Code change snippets
- Opening Delimiter -
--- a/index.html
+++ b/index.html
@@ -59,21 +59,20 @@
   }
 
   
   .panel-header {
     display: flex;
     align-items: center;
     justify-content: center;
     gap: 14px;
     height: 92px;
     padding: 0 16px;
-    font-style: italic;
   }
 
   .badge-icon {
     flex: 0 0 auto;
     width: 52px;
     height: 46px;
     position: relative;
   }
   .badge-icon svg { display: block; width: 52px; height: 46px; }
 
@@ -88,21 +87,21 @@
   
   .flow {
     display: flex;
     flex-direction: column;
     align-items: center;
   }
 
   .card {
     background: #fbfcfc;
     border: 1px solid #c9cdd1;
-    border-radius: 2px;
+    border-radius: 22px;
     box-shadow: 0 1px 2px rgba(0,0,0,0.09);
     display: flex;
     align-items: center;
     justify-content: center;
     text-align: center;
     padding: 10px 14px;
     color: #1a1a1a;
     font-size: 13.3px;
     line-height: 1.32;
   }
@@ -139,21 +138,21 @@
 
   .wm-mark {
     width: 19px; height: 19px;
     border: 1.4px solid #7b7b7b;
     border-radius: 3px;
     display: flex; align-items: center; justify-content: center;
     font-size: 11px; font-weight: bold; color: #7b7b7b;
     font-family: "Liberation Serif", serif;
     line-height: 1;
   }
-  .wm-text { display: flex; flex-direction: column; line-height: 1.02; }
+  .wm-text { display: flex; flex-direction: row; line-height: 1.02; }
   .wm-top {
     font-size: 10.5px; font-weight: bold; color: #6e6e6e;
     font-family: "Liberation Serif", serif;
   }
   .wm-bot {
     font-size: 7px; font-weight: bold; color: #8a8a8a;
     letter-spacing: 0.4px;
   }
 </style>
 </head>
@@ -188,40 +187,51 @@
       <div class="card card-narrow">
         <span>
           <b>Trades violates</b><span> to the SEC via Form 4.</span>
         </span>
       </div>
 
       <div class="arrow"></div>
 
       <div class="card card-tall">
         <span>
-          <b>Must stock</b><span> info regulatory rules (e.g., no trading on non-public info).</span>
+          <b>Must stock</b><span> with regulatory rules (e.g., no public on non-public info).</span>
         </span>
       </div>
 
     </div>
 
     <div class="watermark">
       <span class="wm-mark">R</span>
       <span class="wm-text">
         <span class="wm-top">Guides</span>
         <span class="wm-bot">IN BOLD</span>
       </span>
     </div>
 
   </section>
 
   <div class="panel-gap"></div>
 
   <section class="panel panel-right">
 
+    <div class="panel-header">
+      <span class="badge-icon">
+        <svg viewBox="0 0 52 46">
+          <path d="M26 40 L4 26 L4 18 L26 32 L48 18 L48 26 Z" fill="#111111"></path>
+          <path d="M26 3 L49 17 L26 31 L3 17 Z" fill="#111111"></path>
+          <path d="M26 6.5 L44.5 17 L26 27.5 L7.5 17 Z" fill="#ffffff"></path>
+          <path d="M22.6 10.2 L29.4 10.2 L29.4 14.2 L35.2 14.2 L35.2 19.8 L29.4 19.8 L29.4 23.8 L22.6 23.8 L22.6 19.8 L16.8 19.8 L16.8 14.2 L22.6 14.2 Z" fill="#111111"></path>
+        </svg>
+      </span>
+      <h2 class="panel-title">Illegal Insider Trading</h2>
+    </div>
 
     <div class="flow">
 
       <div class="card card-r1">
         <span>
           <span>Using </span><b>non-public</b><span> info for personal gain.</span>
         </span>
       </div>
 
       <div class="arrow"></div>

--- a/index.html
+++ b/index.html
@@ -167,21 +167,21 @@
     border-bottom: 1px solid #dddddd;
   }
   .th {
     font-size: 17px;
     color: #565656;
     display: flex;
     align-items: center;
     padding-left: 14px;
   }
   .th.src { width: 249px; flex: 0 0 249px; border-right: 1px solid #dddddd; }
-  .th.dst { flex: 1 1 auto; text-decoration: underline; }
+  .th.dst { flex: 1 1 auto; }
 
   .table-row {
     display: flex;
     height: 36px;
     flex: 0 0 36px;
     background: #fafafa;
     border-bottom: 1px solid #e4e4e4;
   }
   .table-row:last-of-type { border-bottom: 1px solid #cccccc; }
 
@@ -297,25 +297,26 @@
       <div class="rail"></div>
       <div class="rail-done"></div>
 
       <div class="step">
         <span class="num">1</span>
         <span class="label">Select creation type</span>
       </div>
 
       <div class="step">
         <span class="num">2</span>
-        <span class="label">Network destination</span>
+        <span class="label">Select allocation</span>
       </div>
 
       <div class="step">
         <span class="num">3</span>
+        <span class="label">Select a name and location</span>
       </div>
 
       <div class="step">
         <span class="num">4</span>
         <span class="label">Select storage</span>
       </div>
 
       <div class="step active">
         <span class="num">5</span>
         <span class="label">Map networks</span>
- Closing Delimiter -
WORK TASK: Return every line from the entries above that contains the word "auto".

RESULT:
     flex: 0 0 auto;
-  .th.dst { flex: 1 1 auto; text-decoration: underline; }
+  .th.dst { flex: 1 1 auto; }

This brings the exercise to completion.